■ Recorded data
_ _ _

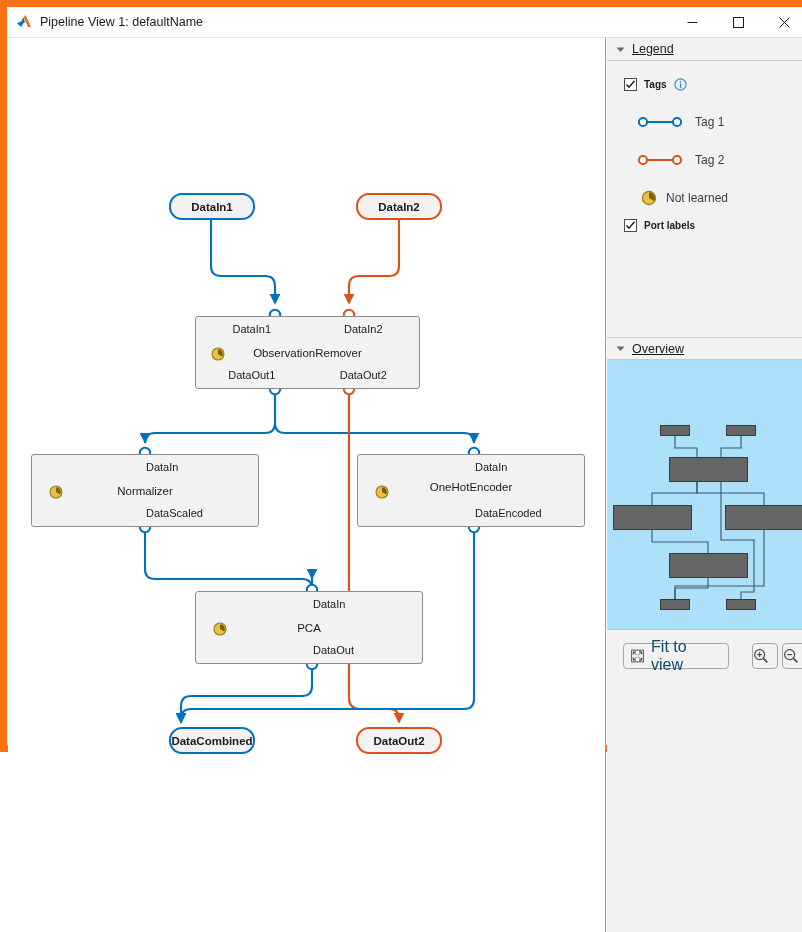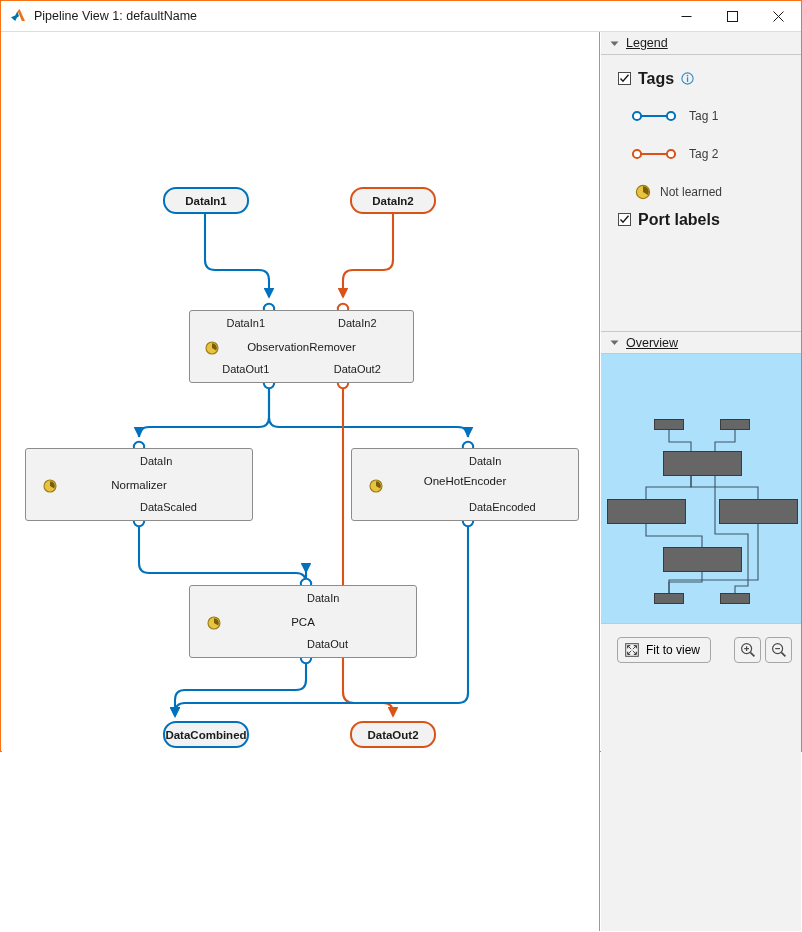--- a/index.html
+++ b/index.html
@@ -15,7 +15,7 @@
     position: relative;
     width: 802px; height: 752px;
     background: #ffffff;
-    border: 1px solid #f97316;
+    border: 7px solid #f97316;
   }
 
   

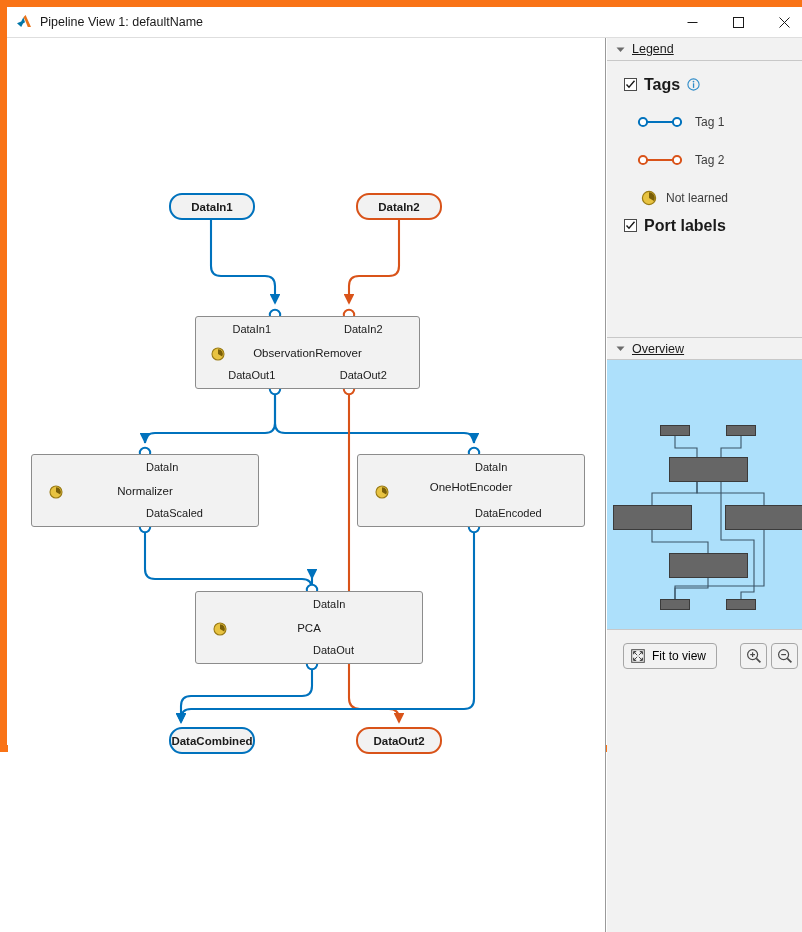--- a/index.html
+++ b/index.html
@@ -123,7 +123,7 @@
     flex: 0 0 auto;
     position: relative;
   }
-  .leg-title { font-size: 16px; font-weight: bold; color: #1a1a1a; }
+  .leg-title { font-size: 10px; font-weight: bold; color: #1a1a1a; }
   .info-icon { margin-left: 7px; width: 13px; height: 13px; }
   .leg-sub { display: flex; align-items: center; height: 28px; padding-left: 30px; margin-top: 10px; }
   .leg-sub .swatch { width: 46px; height: 14px; margin-right: 12px; flex: 0 0 auto; }

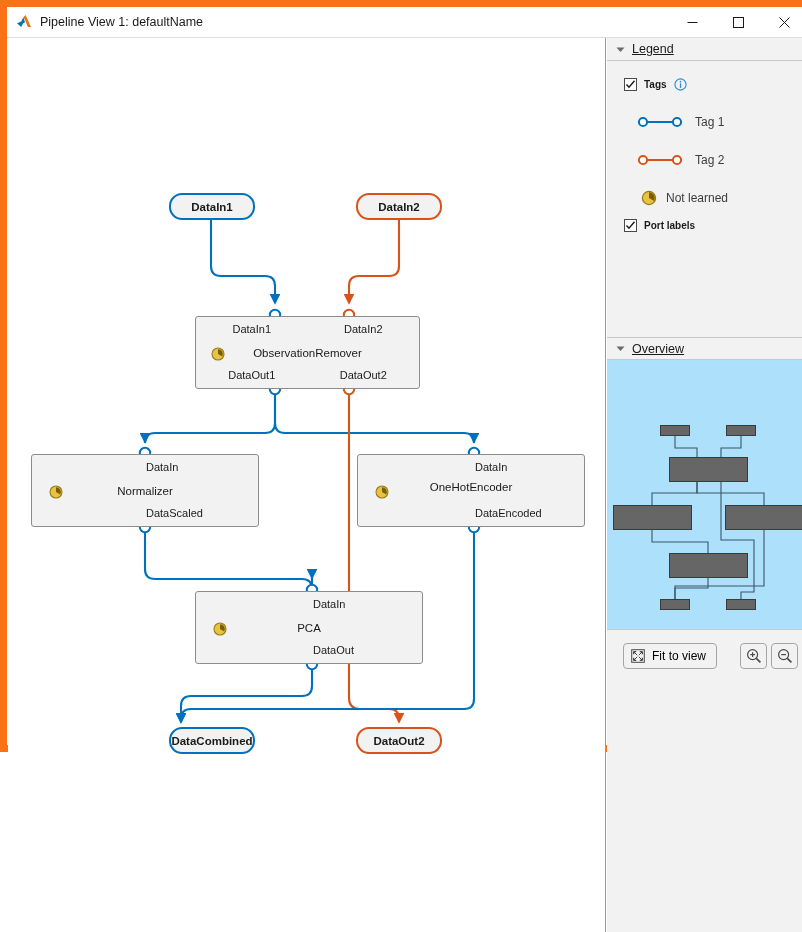--- a/index.html
+++ b/index.html
@@ -150,8 +150,8 @@
     background: #f2f2f2;
     border: 1px solid #a6a6a6;
     border-radius: 4px;
-    display: flex; align-items: center; justify-content: center;
-    font-size: 12px; color: #000000;
+    display: flex; align-items: center; justify-content: space-between;
+    font-size: 16px; color: #0c4a6e;
     cursor: default;
   }
   #fit-btn { padding: 0 10px 0 7px; gap: 7px; }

_ _ _

■ Assignment
Using the records above, find and show each line with the string "auto".

■ Task result
     flex: 0 0 auto;
   .leg-sub .swatch { width: 46px; height: 14px; margin-right: 12px; flex: 0 0 auto; }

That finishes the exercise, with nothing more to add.